Незабываемым и неоспоримым достоинством этого Учителя с большой буквы была способность обращаться со всеми нами как с равными, как со взрослыми. Хотя мне до сих пор еще кажется, что он относился ко мне с особым вниманием и участием. Во время уроков он имел обыкновение задавать мне вопросов больше, чем другим, и доброжелательно ждал простых и точных ответов.
Он разрешал мне уносить книги из школьной библиотеки, чтобы я мог читать их дома. Две из них, «Остров сокровищ» и «Граф Монте-Кристо», были моими наркотиками в те тяжелые времена. Я их пожирал буква за буквой, слово за словом — с тревогой от знания того, что происходило в следующей строке, и в то же время с беспокойством незнания этого, боясь разбить очарование момента. Благодаря им, моим любимым книгам, благодаря и первой мной прочитанной взрослой «Тысяче и одной ночи» я понял, что всегда, открывая новую книгу, нужно помнить, что пользу душе и уму принесут только те из них, которые не принуждают к чтению.

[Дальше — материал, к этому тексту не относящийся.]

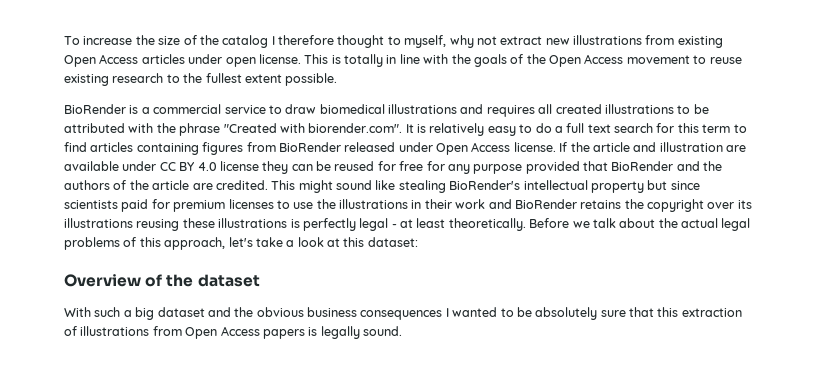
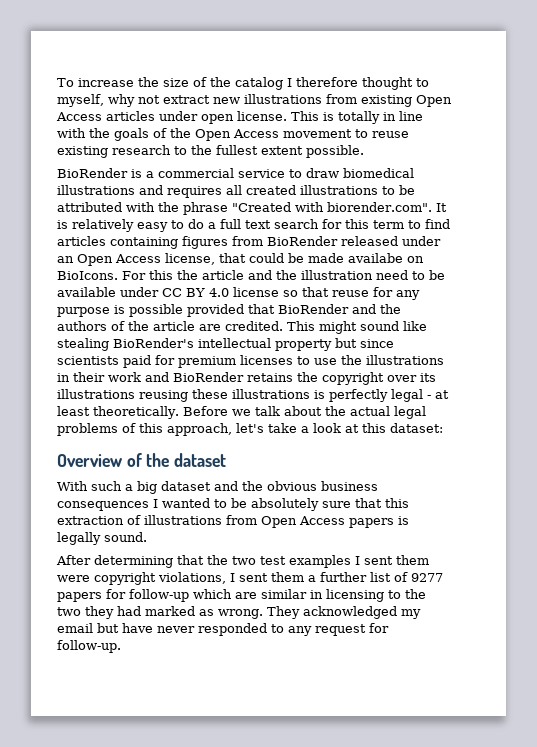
- BioRender is a commercial service to draw biomedical illustrations and requires all created illustrations to be attributed with the phrase "Created with biorender.com". It is relatively easy to do a full text search for this term to find articles containing figures from BioRender released under Open Access license. If the article and illustration are available under CC BY 4.0 license they can be reused for free for any purpose provided that BioRender and the authors of the article are credited.
+ BioRender is a commercial service to draw biomedical illustrations and requires all created illustrations to be attributed with the phrase "Created with biorender.com". It is relatively easy to do a full text search for this term to find articles containing figures from BioRender released under an Open Access license, that could be made availabe on BioIcons. For this the article and the illustration need to be available under CC BY 4.0 license so that reuse for any purpose is possible provided that BioRender and the authors of the article are credited.
+ After determining that the two test examples I sent them were copyright violations, I sent them a further list of 9277 papers for follow-up which are similar in licensing to the two they had marked as wrong. They acknowledged my email but have never responded to any request for follow-up.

Зато мое чтение «Дон Кихота» абсолютно не вызвало у меня потрясения, предвиденного учителем Касалинсом. На меня наводили скуку смертную и зеленую тоску ученые разглагольствования странствующего рыцаря, и меня ничуть не забавляли нелепые выходки оруженосца. Причем до такой степени меня раздражали заумствования этого рыцаря печального образа, что я задавался вопросом — а та ли это книга, которую так нахваливают? И буквально насильно, как противное слабительное лекарство ложками, поглощал эту скучищу, уговаривая себя только тем, что не может быть, чтобы такой сведущий учитель мог так непростительно ошибиться в Сервантесе.

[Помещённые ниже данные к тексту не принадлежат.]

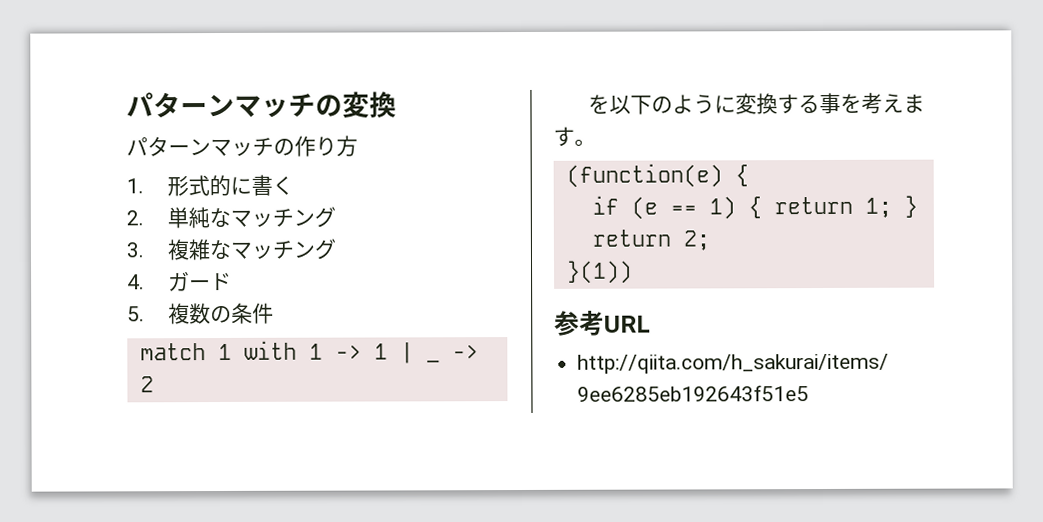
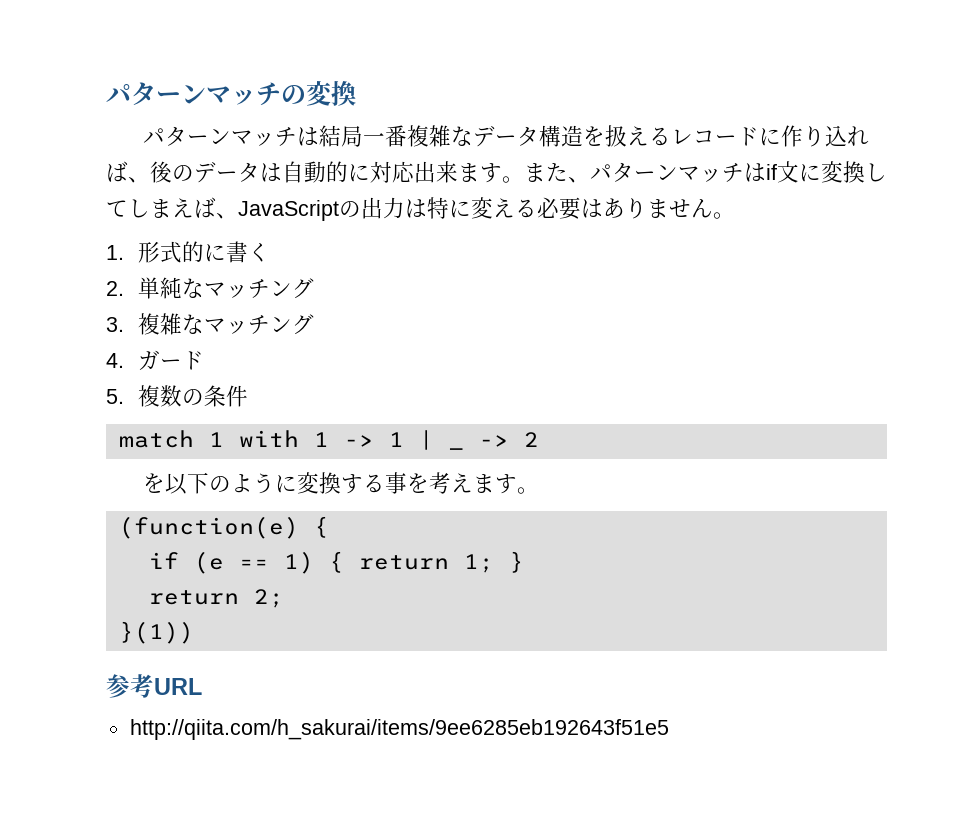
- パターンマッチの作り方
+ パターンマッチは結局一番複雑なデータ構造を扱えるレコードに作り込れば、後のデータは自動的に対応出来ます。また、パターンマッチはif文に変換してしまえば、JavaScriptの出力は特に変える必要はありません。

Я совершал упорные честные попытки пролезть через дебри скуки смертной и в старших классах, там ведь Сервантес был в обязательной программе. И уже был готов окончательно возненавидеть этого упорного рыцаря с его придурковатым оруженосцем, пока один друг не посоветовал мне положить фолиант на полочку в туалете и стараться читать, пока справляешь ежедневную нужду. Только тогда и только там, в туалете, за приятным утренним или вечерним времяпрепровождением Рыцарь открыл мне свои объятия, открылся мне вспышкой, и я таааааааак тщательно насладился им, что цитировал наизусть целые эпизоды.
Та школа оставила мне знаменательные воспоминания о невозвратимом периоде моей жизни. Это был уникальный, по-своему даже красивый дом на вершине зеленого холма, с террасы которого были различимы два сопредельных, но не пересекающихся пока мира.

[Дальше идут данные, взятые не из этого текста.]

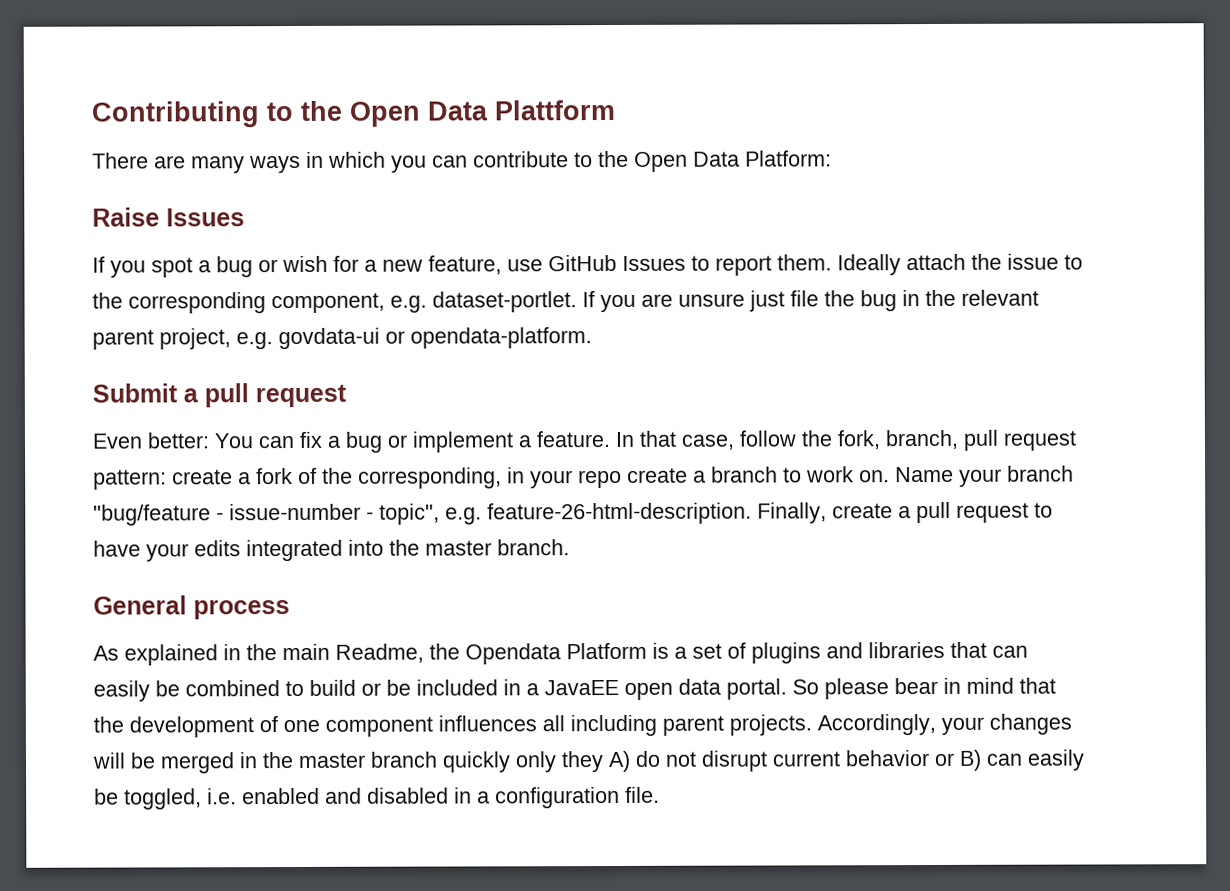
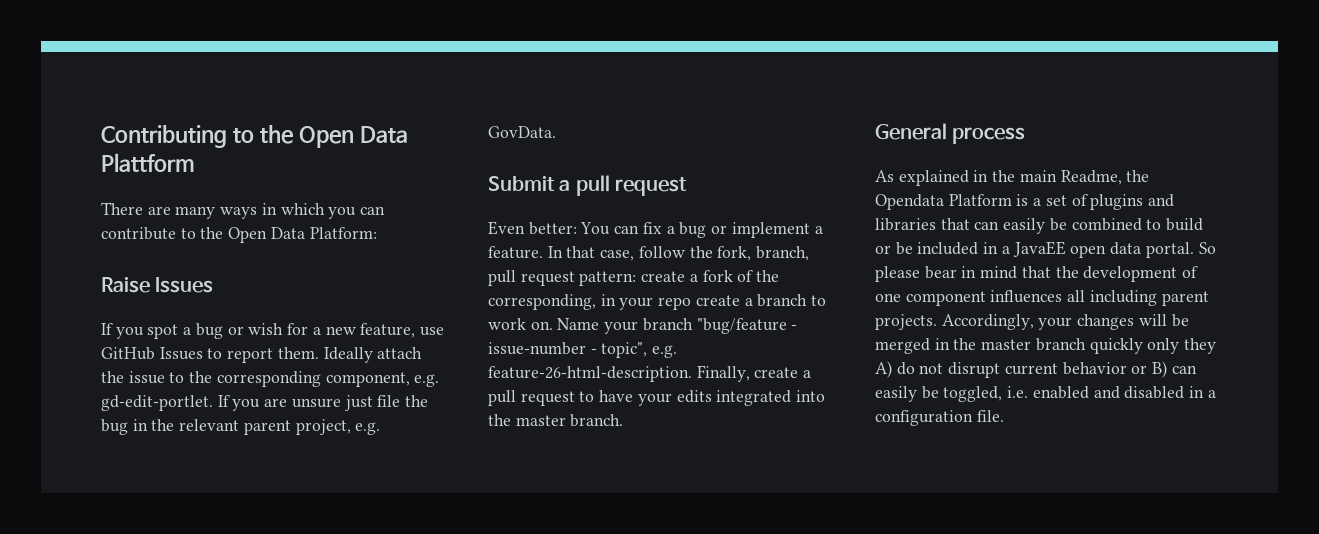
- Ideally attach the issue to the corresponding component, e.g. dataset-portlet.
+ Ideally attach the issue to the corresponding component, e.g. gd-edit-portlet.
- If you are unsure just file the bug in the relevant parent project, e.g. govdata-ui or opendata-platform.
+ If you are unsure just file the bug in the relevant parent project, e.g. GovData.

Налево район дель Прадо, самый знаменитый и дорогой, который с первого взгляда мне показался точной копией электрифицированного курятника «Юнайтед фрут компани». Это было не случайно: его строило предприятие североамериканских градостроителей с их заграничными вкусами, нормами и ценами, и это было надежным гарантом привлечения туристов со всей страны.
А направо, наоборот, пыльная окраина нашего Баррио Абахо с улицами, покрытыми жгучей пылью, и тростниковыми домами под крышами из пальмовых листьев, которые нам напоминали в любой час, что мы ничто и никто более, как смертные из плоти и крови.
К счастью, с террасы школы открывался панорамный вид общего этих двух миров: историческая дельта реки Магдалены, одна из самых больших в мире, и серое пространство Бокас-де-Сениса. 28 мая 1935 года мы увидели танкер «Таралите» под канадским флагом, который вошел под крики ликования через дамбы из голых камней и пришвартовался в городском порту среди грохота музыки и ракетных снарядов под командованием капитана Д.Ф. Макдональда. Так достиг своей кульминации гражданский подвиг многих лет и многих тягот, чтобы превратить Барранкилью в уникальный морской и речной порт страны.